- **What you should do**: Copy the data exactly, pictures aside.

◇ ◇ ◇

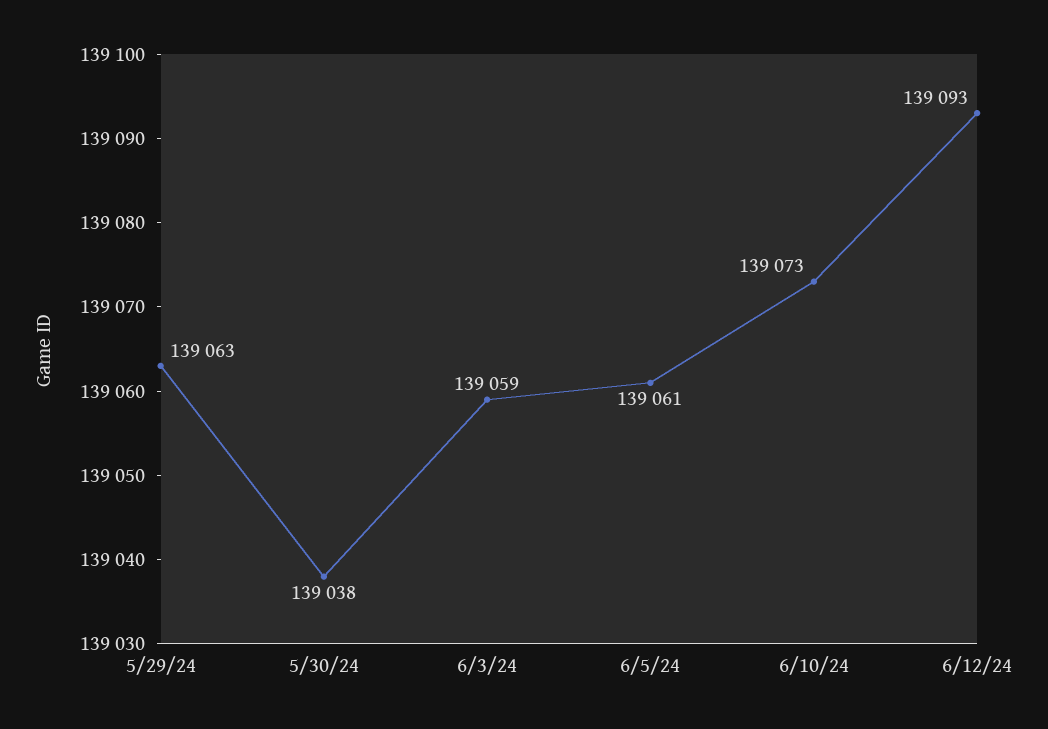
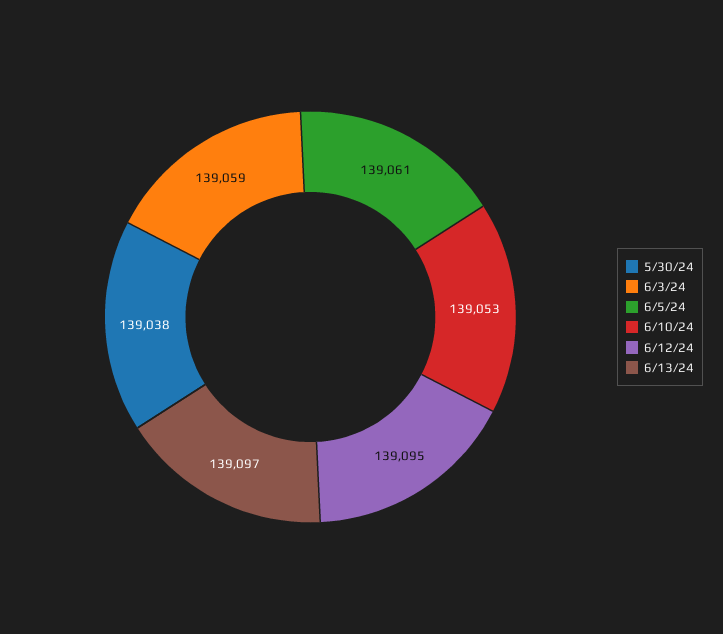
5/29/24: 139063 -> none
6/10/24: 139073 -> 139053
6/12/24: 139093 -> 139095
6/13/24: none -> 139097

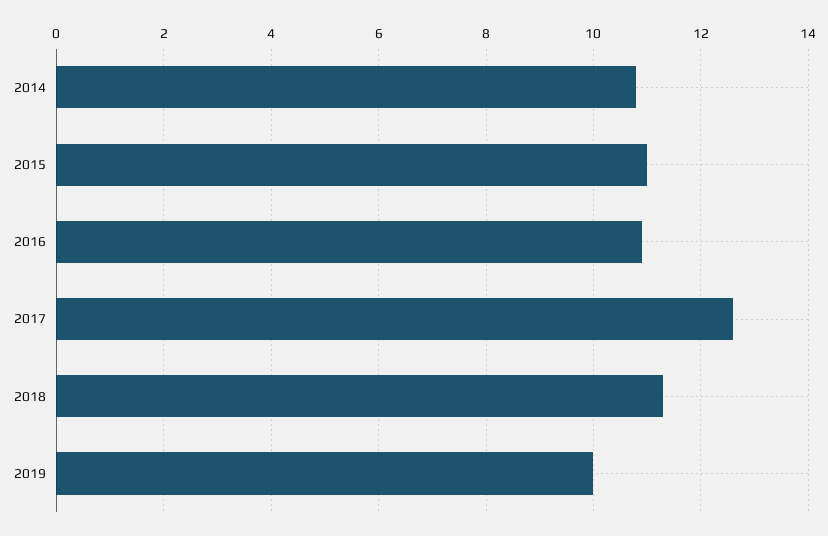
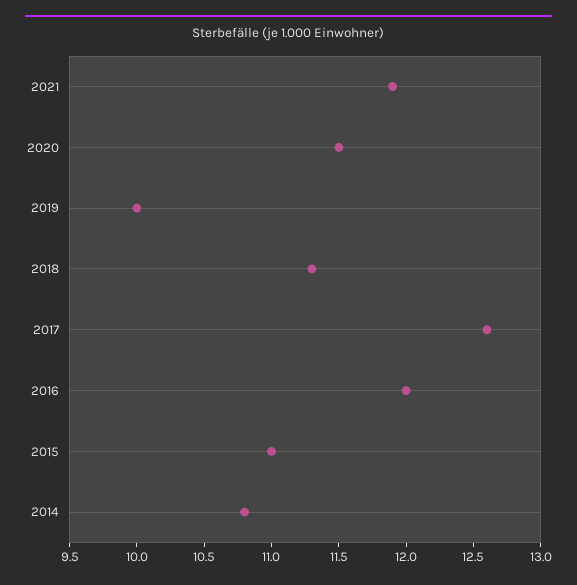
2016: 11 -> 12
2021: none -> 11.9
2020: none -> 11.5

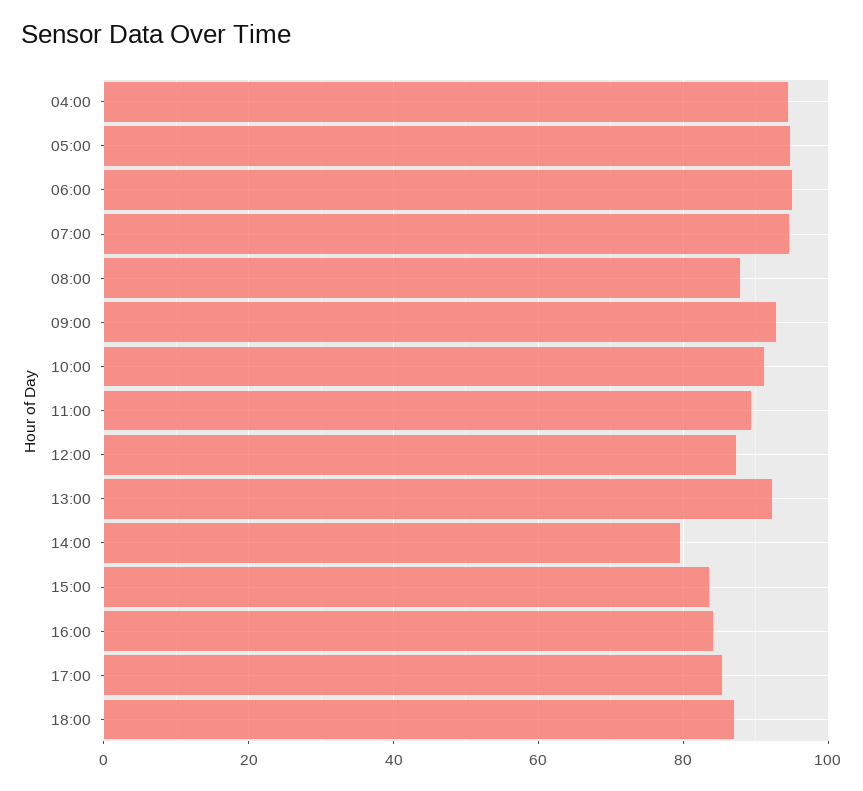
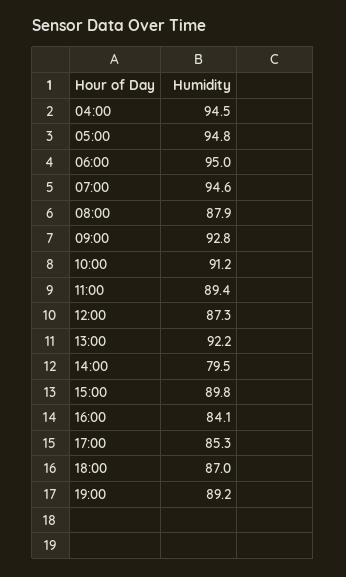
15:00: 84 -> 89.8
19:00: none -> 89.2

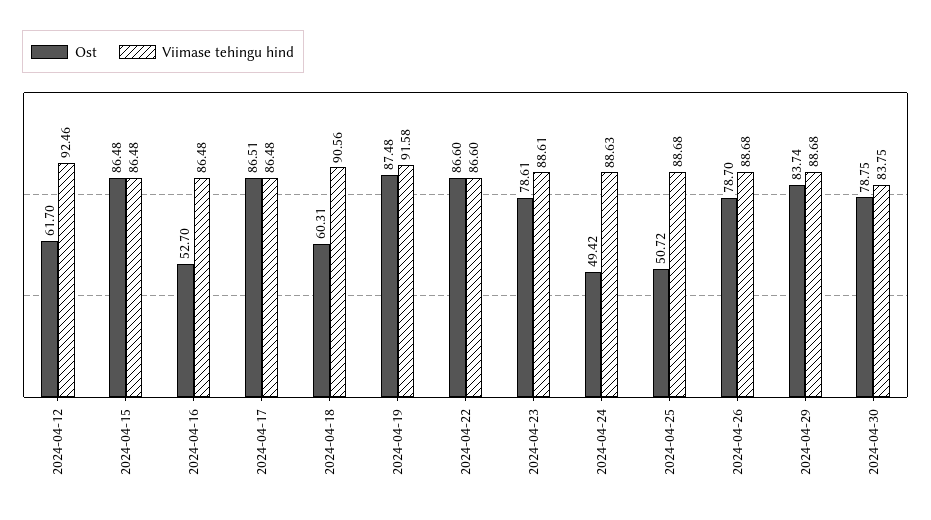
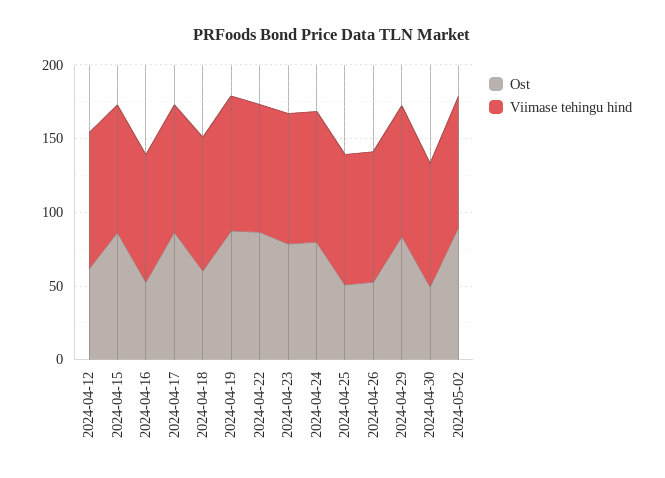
Ost, 2024-04-24: 49.42 -> 80
Ost, 2024-04-26: 78.7 -> 50
Ost, 2024-04-30: 78.75 -> 50
Ost, 2024-05-02: none -> 90
Viimase tehingu hind, 2024-05-02: none -> 90

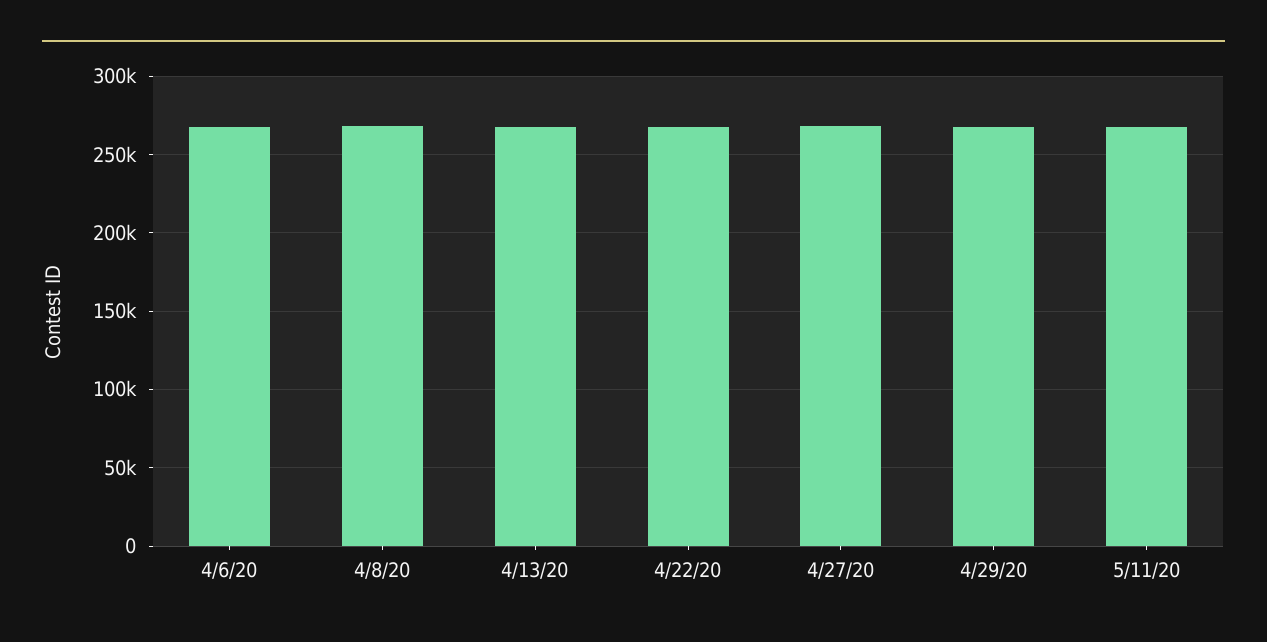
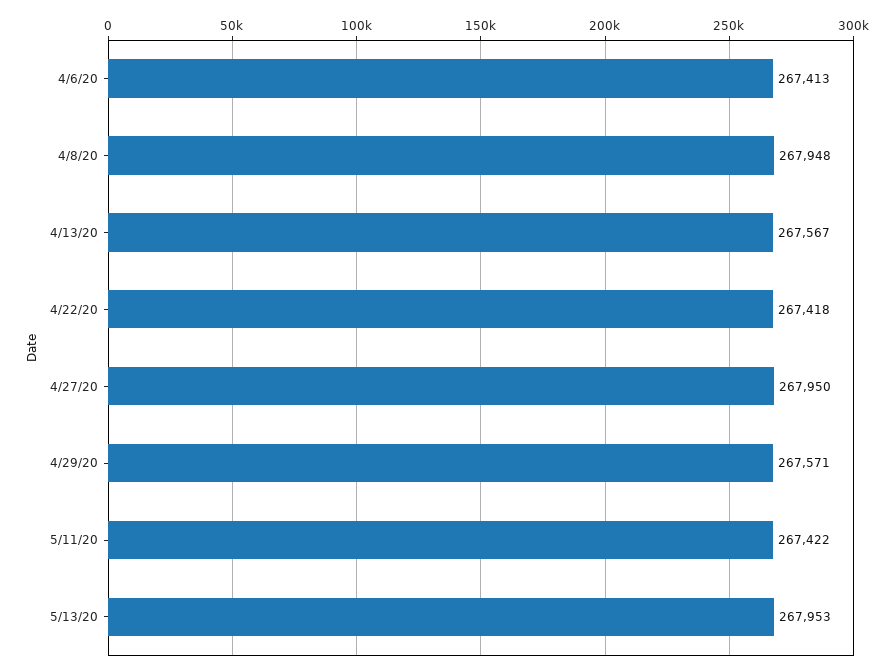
5/13/20: none -> 267953

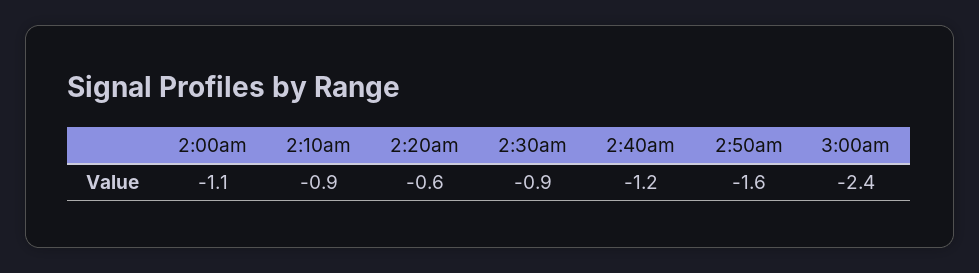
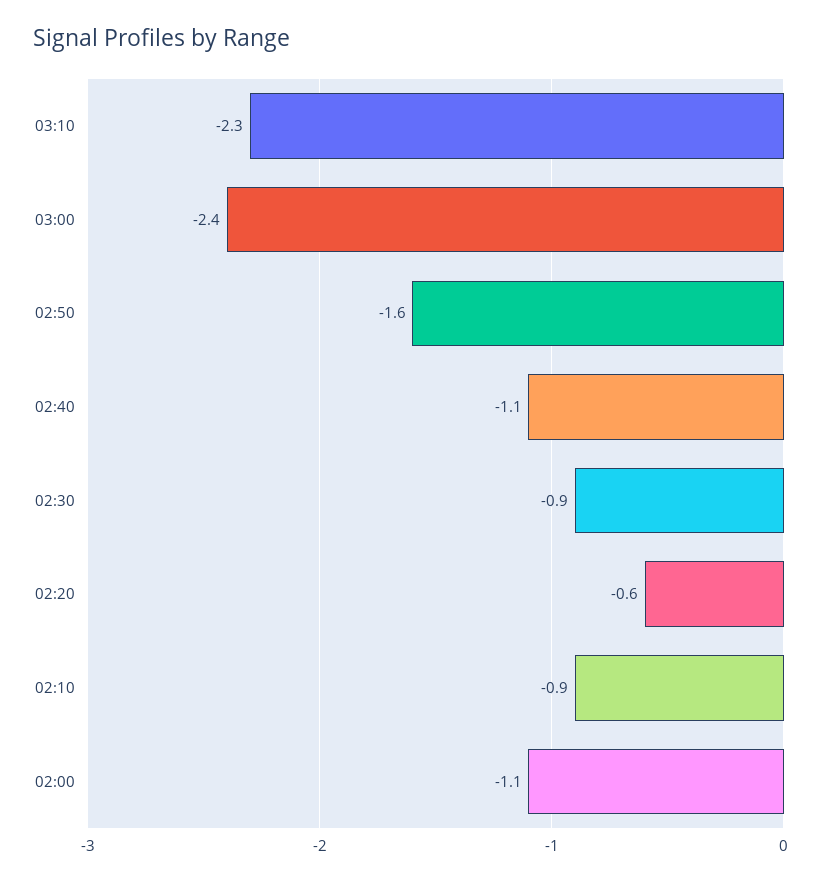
2:40am: -1.2 -> -1.1
03:10: none -> -2.3

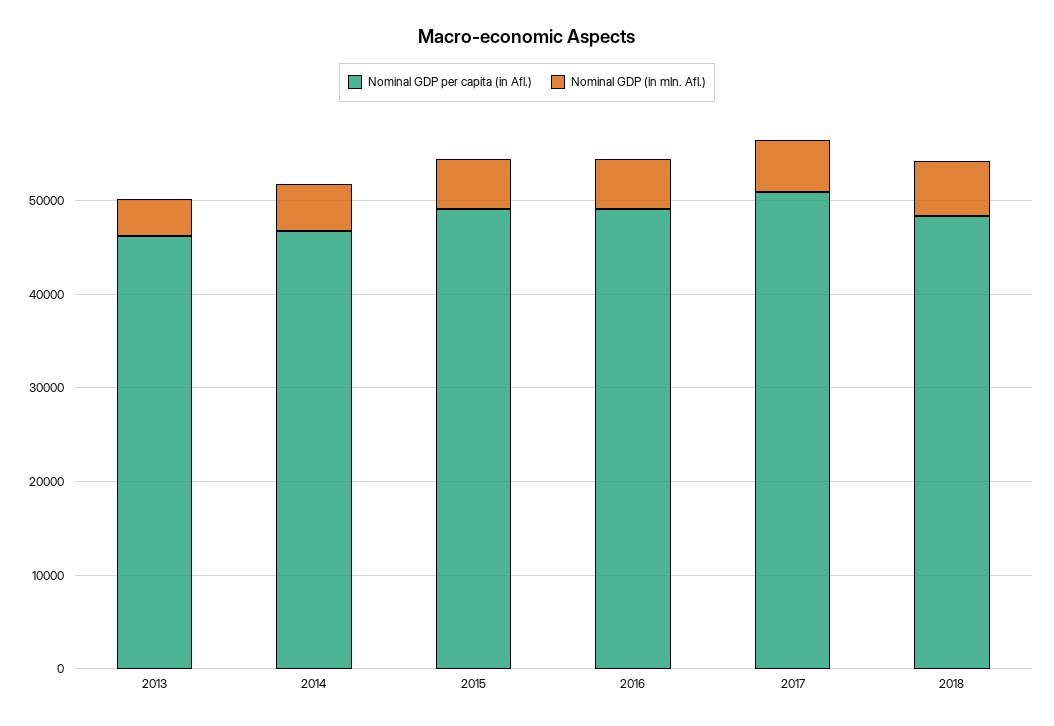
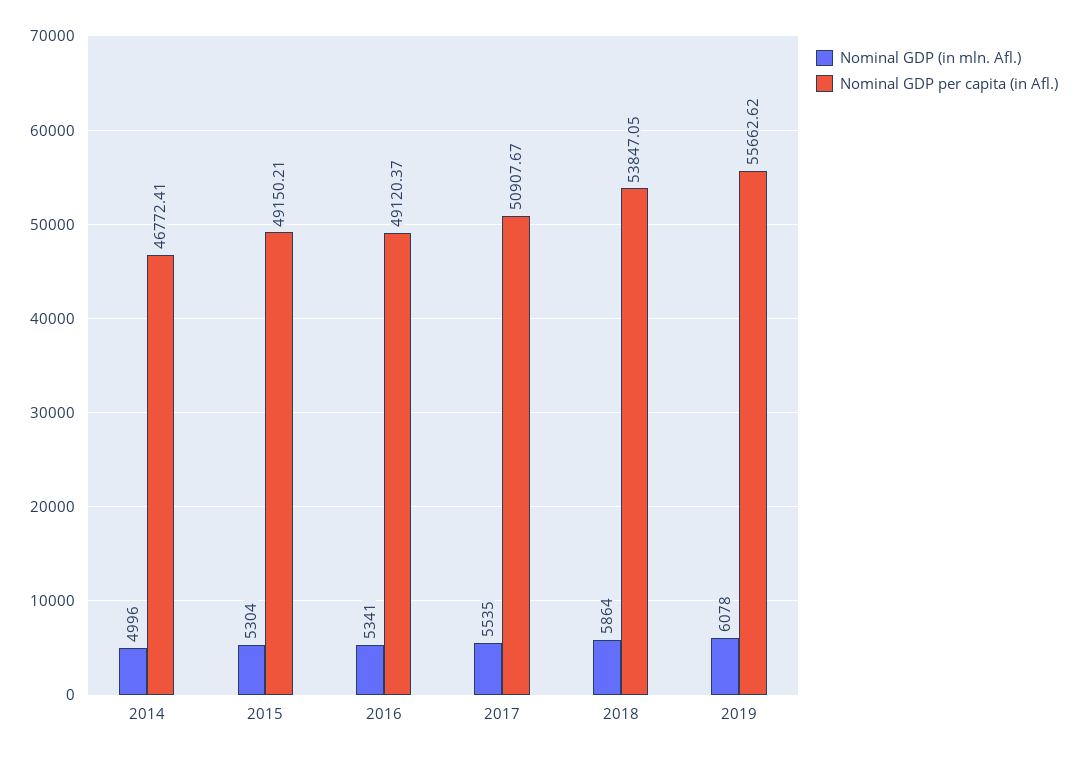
Nominal GDP per capita (in Afl.), 2013: 46000 -> none
Nominal GDP (in mln. Afl.), 2013: 4000 -> none
Nominal GDP per capita (in Afl.), 2018: 48000 -> 53847.05
Nominal GDP (in mln. Afl.), 2019: none -> 6078
Nominal GDP per capita (in Afl.), 2019: none -> 55662.62

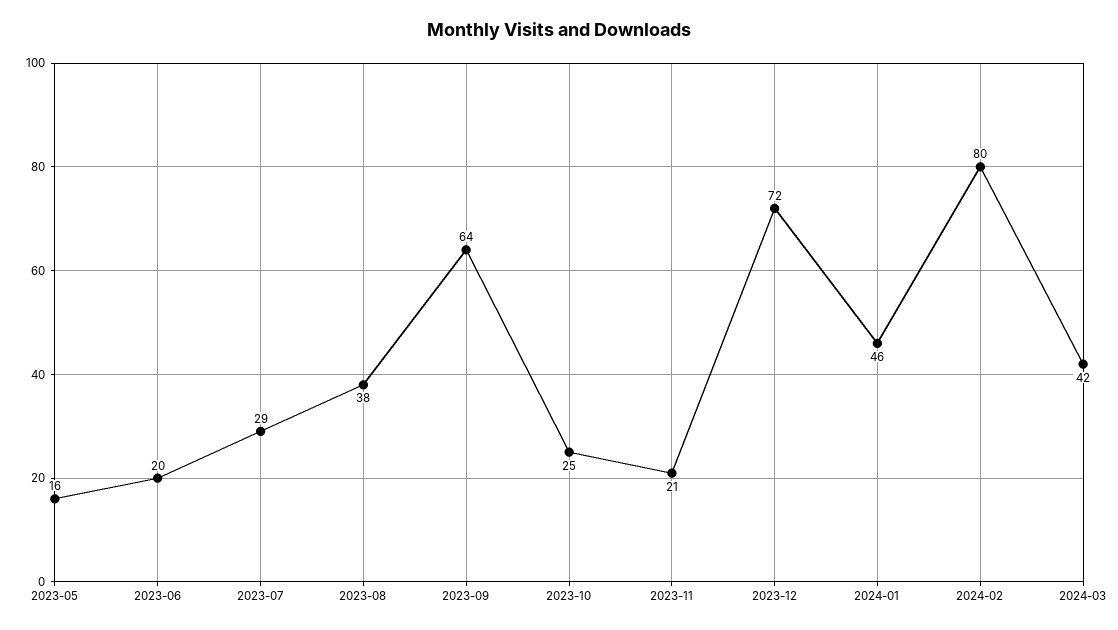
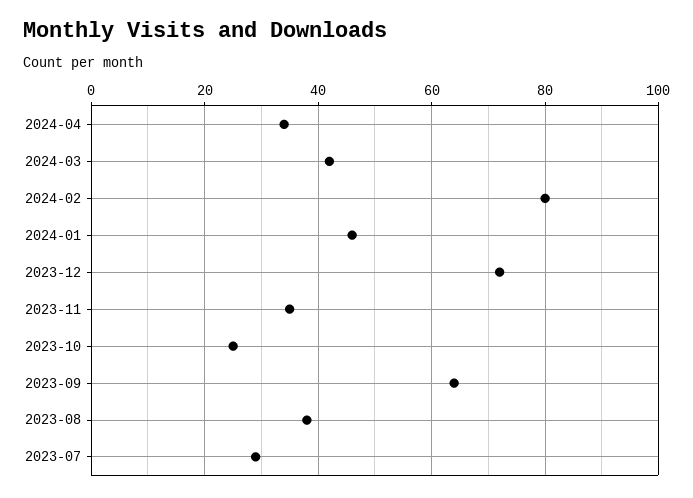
2023-05: 16 -> none
2023-06: 20 -> none
2023-11: 21 -> 35
2024-04: none -> 35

◇ ◇ ◇

- **Exercise answer**:
5/29/24: 139063 -> none
6/10/24: 139073 -> 139053
6/12/24: 139093 -> 139095
6/13/24: none -> 139097

2016: 11 -> 12
2021: none -> 11.9
2020: none -> 11.5

15:00: 84 -> 89.8
19:00: none -> 89.2

Ost, 2024-04-24: 49.42 -> 80
Ost, 2024-04-26: 78.7 -> 50
Ost, 2024-04-30: 78.75 -> 50
Ost, 2024-05-02: none -> 90
Viimase tehingu hind, 2024-05-02: none -> 90

5/13/20: none -> 267953

2:40am: -1.2 -> -1.1
03:10: none -> -2.3

Nominal GDP per capita (in Afl.), 2013: 46000 -> none
Nominal GDP (in mln. Afl.), 2013: 4000 -> none
Nominal GDP per capita (in Afl.), 2018: 48000 -> 53847.05
Nominal GDP (in mln. Afl.), 2019: none -> 6078
Nominal GDP per capita (in Afl.), 2019: none -> 55662.62

2023-05: 16 -> none
2023-06: 20 -> none
2023-11: 21 -> 35
2024-04: none -> 35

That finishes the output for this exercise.